Fin dalla prima giovinezza iniziò a scrivere scene per un dramma che non sapeva se avrebbe mai finito, abbandonandolo più e più volte, riprendendolo altrettante, a volte sollecitato da altri autori, come da Schiller, scrivendo scene della prima parte insieme ad altre della seconda, secondo procedimenti oscuri a chi è escluso dal genio dal poeta. Riuscirà nell’impresa nel 1831, dando alle stampe la versione definitiva del Faust, per morire l’anno dopo. Quell’opera immensa era diventata motore e simulacro della sua stessa vita, lasciandolo un guscio vuoto una volta conclusa. Ma veniamo al Prologo sul Teatro.

L’opera si apre con una dedica seguita da due prologhi, che anticipano la prima vera scena del dramma. Queste tre scene hanno poco in comune fra di loro, diverse ambientazioni, diversi personaggi, sembrano a malapena far parte della stessa opera. Il Prologo sul Teatro si avvale di tre personaggi: il Direttore, il Poeta e il Faceto, che si apprestano a mettere in scena una rappresentazione. Questo prologo si configura immediatamente come una breve apologia allegorica dell’opera stessa contenente forse una dichiarazione di poetica fra le righe, da cercare fra le parole di tutti i personaggi.

Il Direttore, ovviamente avido di guadagno, invita il Poeta a dargli un copione che possa far affluire molte persone allo spettacolo, vuole vedere “la fiumana della folla far ressa alla (nostra) baracca farsi largo a gomitate, rompersi quasi il collo per un biglietto“. Il Direttore si presenta subito come disinteressato al valore artistico dell’opera, potremmo immaginarlo come un ignorantone in cerca solo di soldi facili, a discapito della qualità e dei desideri del Poeta.

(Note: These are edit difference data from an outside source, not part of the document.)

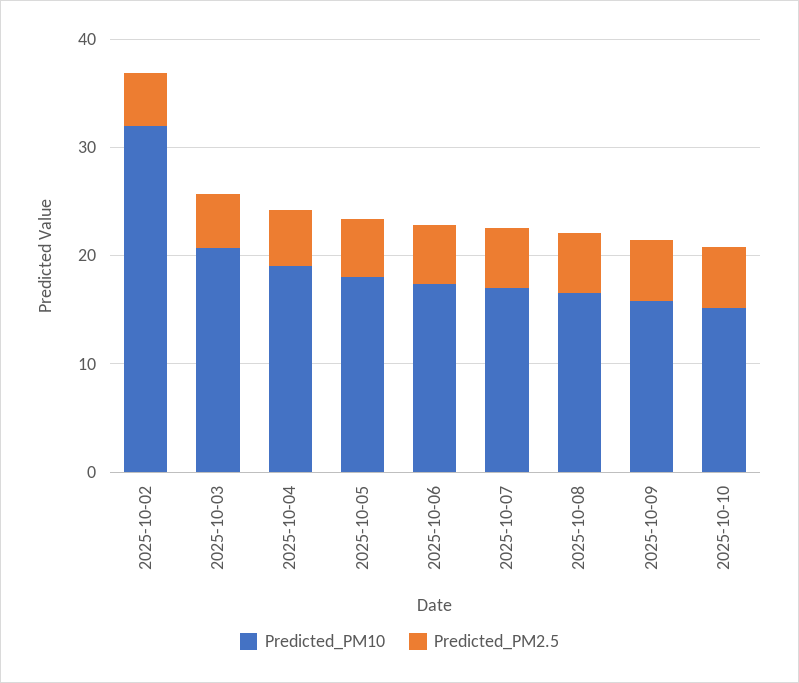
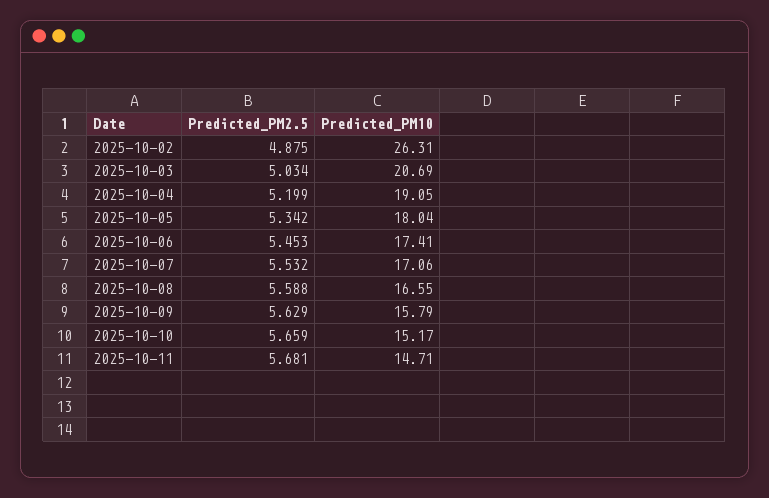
Predicted_PM10, 2025-10-02: 32 -> 26.31
Predicted_PM2.5, 2025-10-11: none -> 5.681
Predicted_PM10, 2025-10-11: none -> 14.71

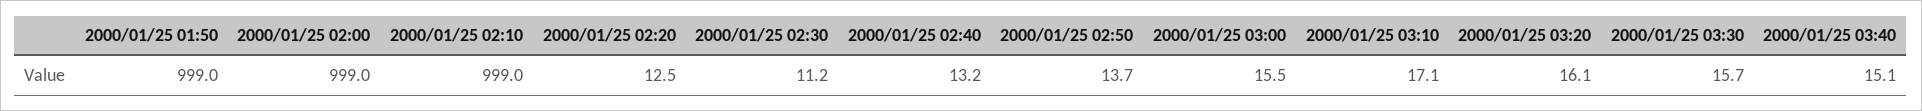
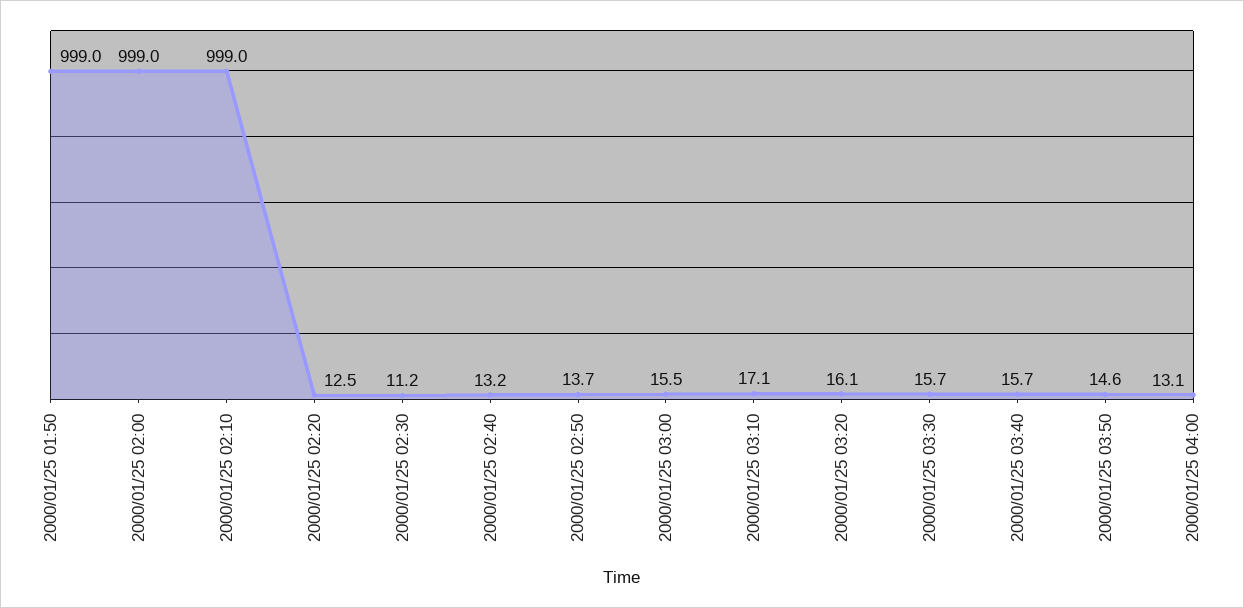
2000/01/25 03:40: 15.1 -> 15.7
2000/01/25 03:50: none -> 14.6
2000/01/25 04:00: none -> 13.1

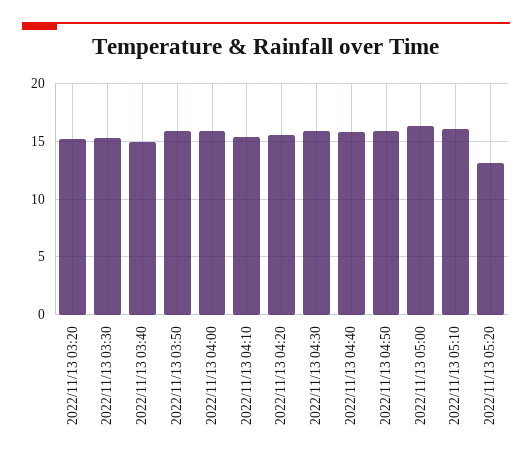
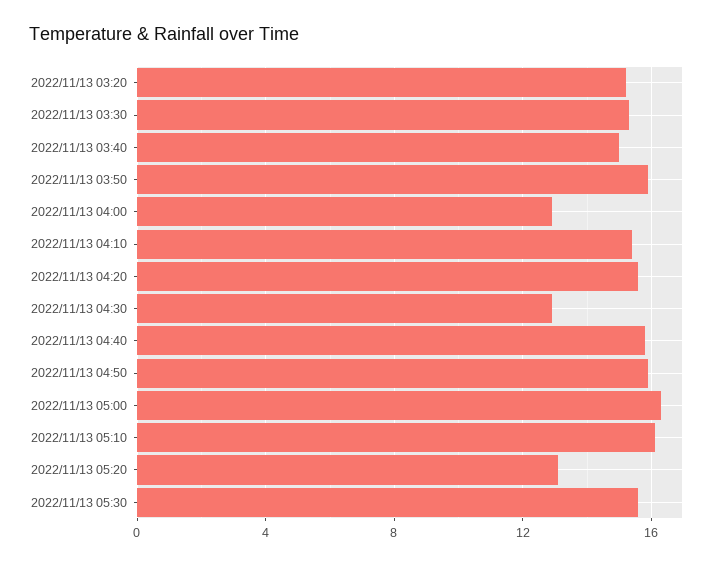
2022/11/13 04:00: 16 -> 13
2022/11/13 04:30: 16 -> 13
2022/11/13 05:30: none -> 15.5

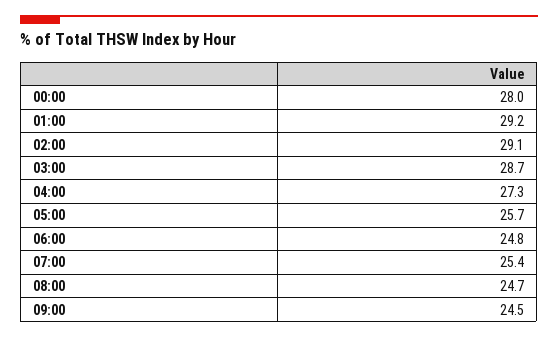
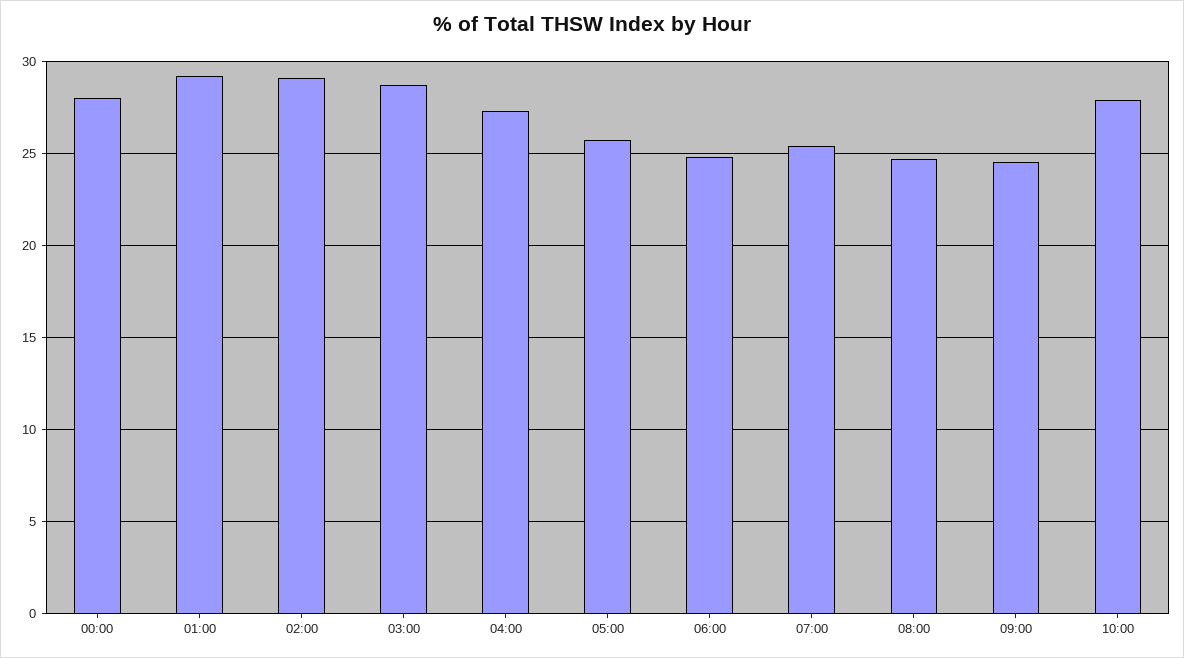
10:00: none -> 28

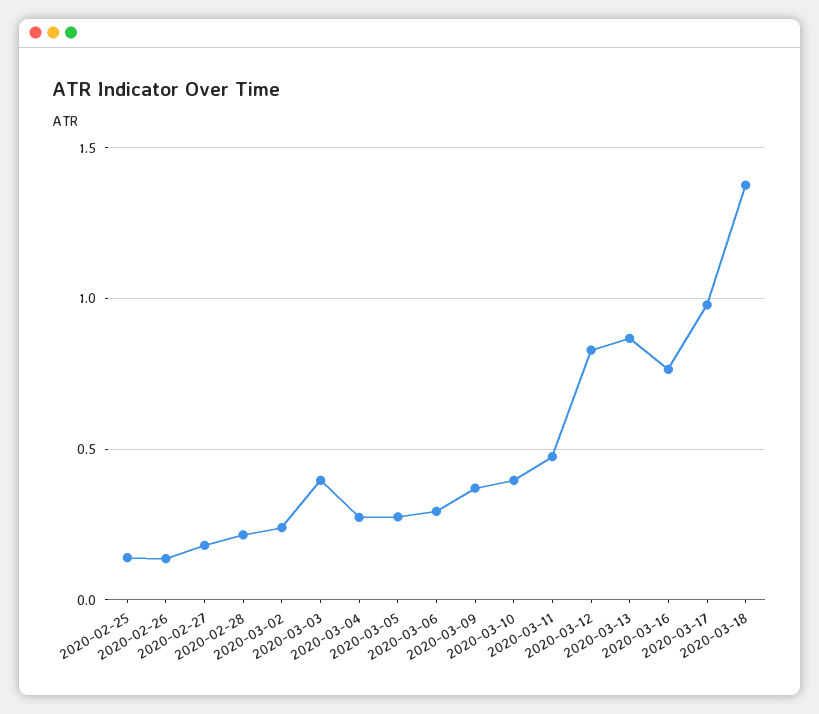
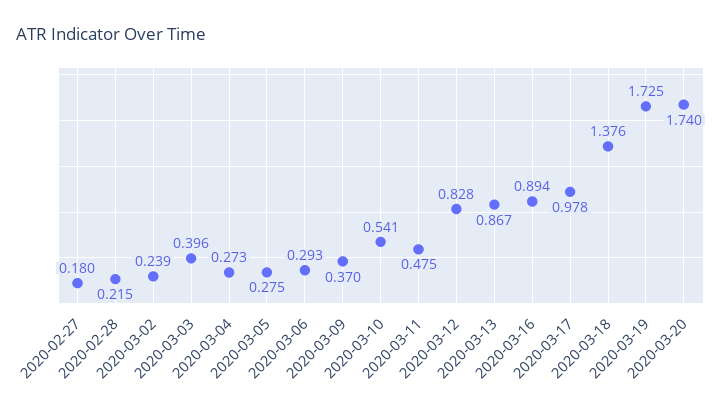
2020-02-25: 0.15 -> none
2020-02-26: 0.15 -> none
2020-03-10: 0.4 -> 0.541
2020-03-16: 0.75 -> 0.894
2020-03-19: none -> 1.725
2020-03-20: none -> 1.74

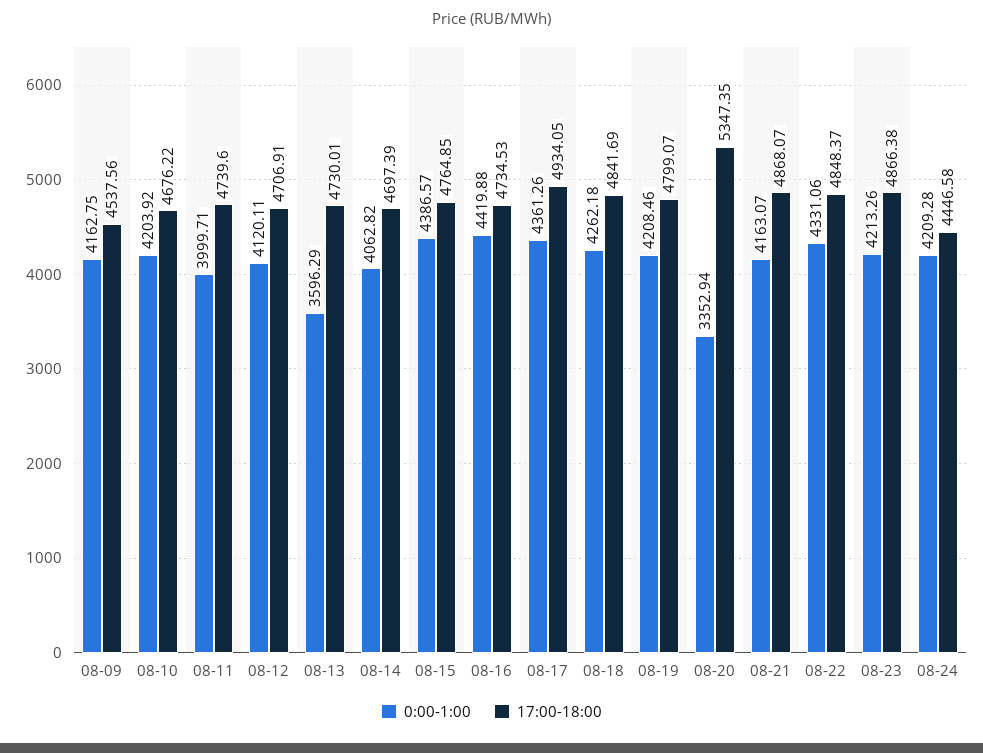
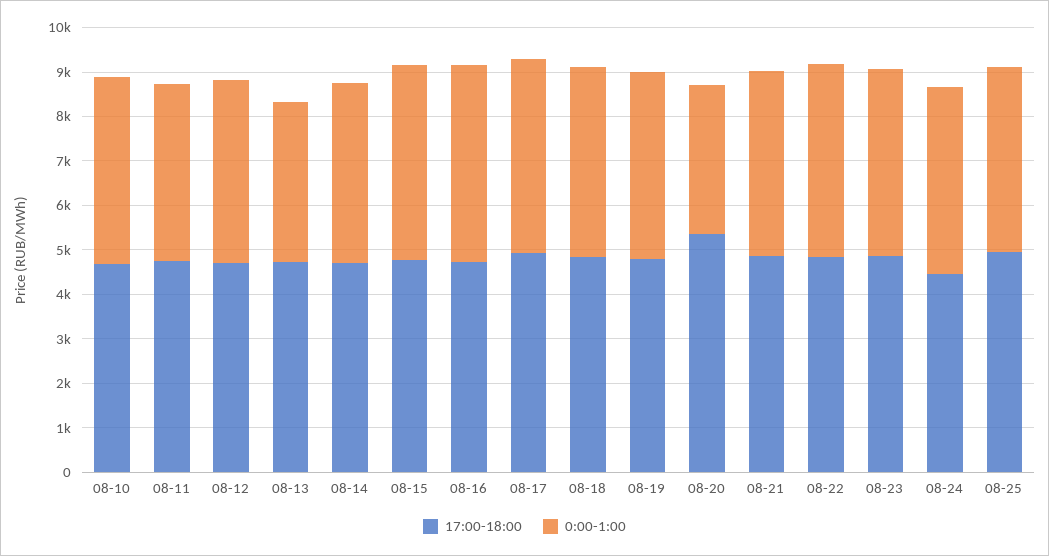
0:00-1:00, 08-09: 4162.75 -> none
17:00-18:00, 08-09: 4537.56 -> none
17:00-18:00, 08-25: none -> 5000
0:00-1:00, 08-25: none -> 4200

Il Poeta si oppone subito alle parole dell’impresario: “non mi parlare di quella turba variopinta alla vista della quale l’animo ci vien meno“. Eccolo il nostro Poeta, disgustato dalla massa che gli dà probabilmente da mangiare, che vuole rifugiarsi in un angolo di cielo, lontano da tutti, a fare la sua poesia. Contro i discorsi sui posteri del Poeta si scaglia il Faceto, garante del divertimento e dell’ingenuità, dell’immediato piacere anche nel godimento artistico: “posto ch’io mi occupassi del mondo di poi, chi procurerebbe divertimenti a quelli del nostro tempo?“. Il Faceto prova a convincere il Poeta a lasciarsi andare all’ispirazione più pura e immediata, e qui non possiamo non vedere una sottile autocritica dell’autore che impiegò una vita intera a scrivere l’opera, probabilmente chetando o rifiutando più volte quell’istinto artistico che il Faceto difende.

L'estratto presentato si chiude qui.